Les personnes âgées se plaignent de ce que «les pensions de retraite, les allocations et les rentes du troisième trimestre que certains d’entre eux touchent curieusement n’ont jamais bénéficié de la revalorisation des salaires des agents militaires et civils aussi bien de 15% décidés en 2008 et des derniers 5% décidés ce début du mois de juillet 2014 par le Chef de l’Etat. Pourtant elles font face comme, sinon pire que, les citoyens ordinaires du coût de la vie et surtout de ces différentes augmentation suscitées». A cet effet, la Mutuelle des personnes âgées du Cameroun (Mupac) ne cache pas son étonnement qu’elles soient victimes expiatoire du régime du Renouveau qui brillent par l’asservissement des personnes âgées.
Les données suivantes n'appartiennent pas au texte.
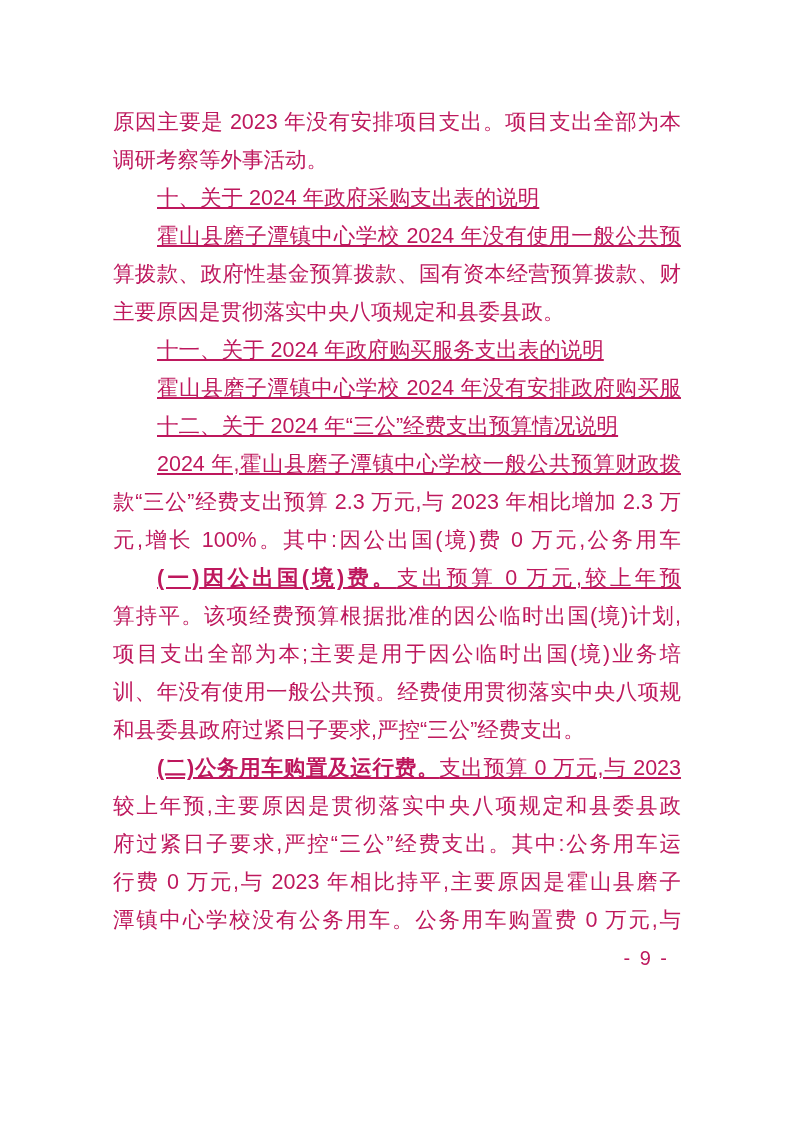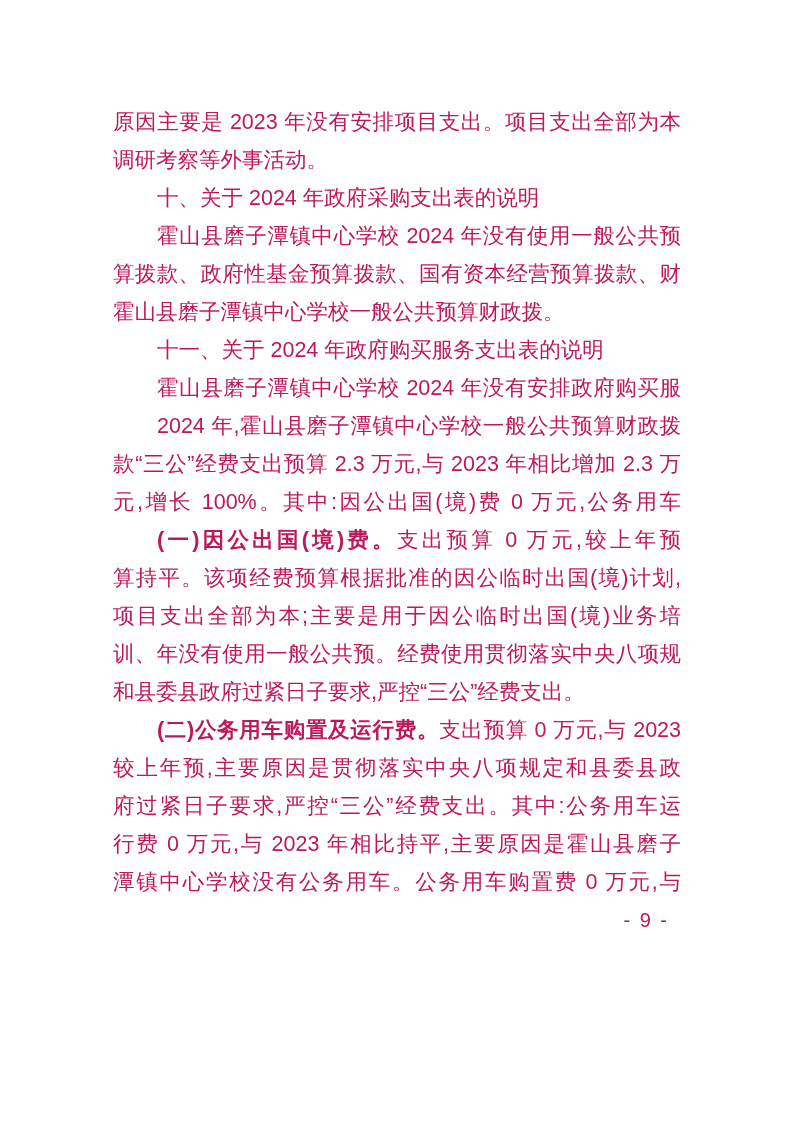--- a/index.html
+++ b/index.html
@@ -30,20 +30,21 @@
     overflow: hidden;
     text-align: justify;
     text-align-last: left;
     white-space: normal;
   }
   .line.fill {
     text-align-last: justify;
   }
   .line.indent {
     text-indent: 44px;
+    text-decoration: underline;
   }
   .seg.b {
     font-weight: bold;
   }
   .page-number {
     height: 38px;
     text-align: right;
     padding-right: 12px;
     font-size: 20px;
     line-height: 38px;
@@ -54,23 +55,24 @@
 <body>
 
 <div class="page">
   <div class="doc-body">
 
     <div class="line fill"><span class="seg">原因主要是 2023 年没有安排项目支出。项目支出全部为本</span></div>
       <div class="line"><span class="seg">调研考察等外事活动。</span></div>
       <div class="line indent"><span class="seg">十、关于 2024 年政府采购支出表的说明</span></div>
       <div class="line indent fill"><span class="seg">霍山县磨子潭镇中心学校 2024 年没有使用一般公共预</span></div>
       <div class="line fill"><span class="seg">算拨款、政府性基金预算拨款、国有资本经营预算拨款、财</span></div>
-      <div class="line"><span class="seg">霍山县磨子潭镇中心学校一般公共预算财政拨。</span></div>
+      <div class="line"><span class="seg">主要原因是贯彻落实中央八项规定和县委县政。</span></div>
       <div class="line indent"><span class="seg">十一、关于 2024 年政府购买服务支出表的说明</span></div>
       <div class="line indent fill"><span class="seg">霍山县磨子潭镇中心学校 2024 年没有安排政府购买服</span></div>
+      <div class="line indent"><span class="seg">十二、关于 2024 年“三公”经费支出预算情况说明</span></div>
       <div class="line indent fill"><span class="seg">2024 年,霍山县磨子潭镇中心学校一般公共预算财政拨</span></div>
       <div class="line fill"><span class="seg">款“三公”经费支出预算 2.3 万元,与 2023 年相比增加 2.3 万</span></div>
       <div class="line fill"><span class="seg">元,增长 100%。其中:因公出国(境)费 0 万元,公务用车</span></div>
       <div class="line indent fill"><span class="seg b">(一)因公出国(境)费。</span><span class="seg">支出预算 0 万元,较上年预</span></div>
       <div class="line fill"><span class="seg">算持平。该项经费预算根据批准的因公临时出国(境)计划,</span></div>
       <div class="line fill"><span class="seg">项目支出全部为本;主要是用于因公临时出国(境)业务培</span></div>
       <div class="line fill"><span class="seg">训、年没有使用一般公共预。经费使用贯彻落实中央八项规定</span></div>
       <div class="line"><span class="seg">和县委县政府过紧日子要求,严控“三公”经费支出。</span></div>
       <div class="line indent fill"><span class="seg b">(二)公务用车购置及运行费。</span><span class="seg">支出预算 0 万元,与 2023</span></div>
       <div class="line fill"><span class="seg">较上年预,主要原因是贯彻落实中央八项规定和县委县政</span></div>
Pourtant, ce sont des vieillards qui gouvernement le Cameroun puisque ce sont tous des personnes de plus de 50 ans qui ont la charge de diriger ce pays et qui ne font rien pour répondre à l’appel et aux attentes de leur congénères que sont les personnes âgées.

Pour seule explication, des dirigeants de la Mupac estiment que comme les célèbres prisonniers de la République qui n’ont rien fait pour améliorer les milieux carcérale camerounais, lorsqu’ils étaient aux affaires, ils vont se confronter à la réalité lorsqu’ils ne seront plus aux affaires. C’est alors qu’ils auront du remord et prendront conscience de tout le mal causé à leurs congénères. Puisque malgré que sur le papier le ministère du Travail a aussi la responsabilité de la sécurité sociale, le Cameroun continue de croupir dans un système de prévoyance sociale. Pourtant, ce ne sont pas les moyens qui font défaut. L’investissement consenti par la Cnps pour rénover l’immeuble de la mort aurait pu faire basculer le Cameroun dans une véritable sécurité sociale.

Faute d’y parvenir, la Mupac avait obtenu de la Fédération internationale d’assistance aux personnes âgées (Fiapa) avec le soutien financier de la Mutuelle agricole de France (Maf) de signer au Cameroun des conventions qui lui permettraient de s’investir dans la sécurité sociale et sanitaire des populations et particulièrement des personnes âgées. La démarche entreprises auprès du gouvernement a été vouée aux gémonies parce que ne profitant pécuniairement aux gouvernants. Et pour cause, les ministères des Affaires sociales ; de l’Agriculture et du Développement durable ; et du Travail et de la Sécurité sociale, se battaient pour contrôler le projet, estimant chacun en être la tutelle.

Conséquence, l’invitation qu’attendait le Directeur général de la Mutuelle agricole de France pour être reçu par le Chef du gouvernement n’a jamais été adressée. Et le projet est mort de sa belle mort.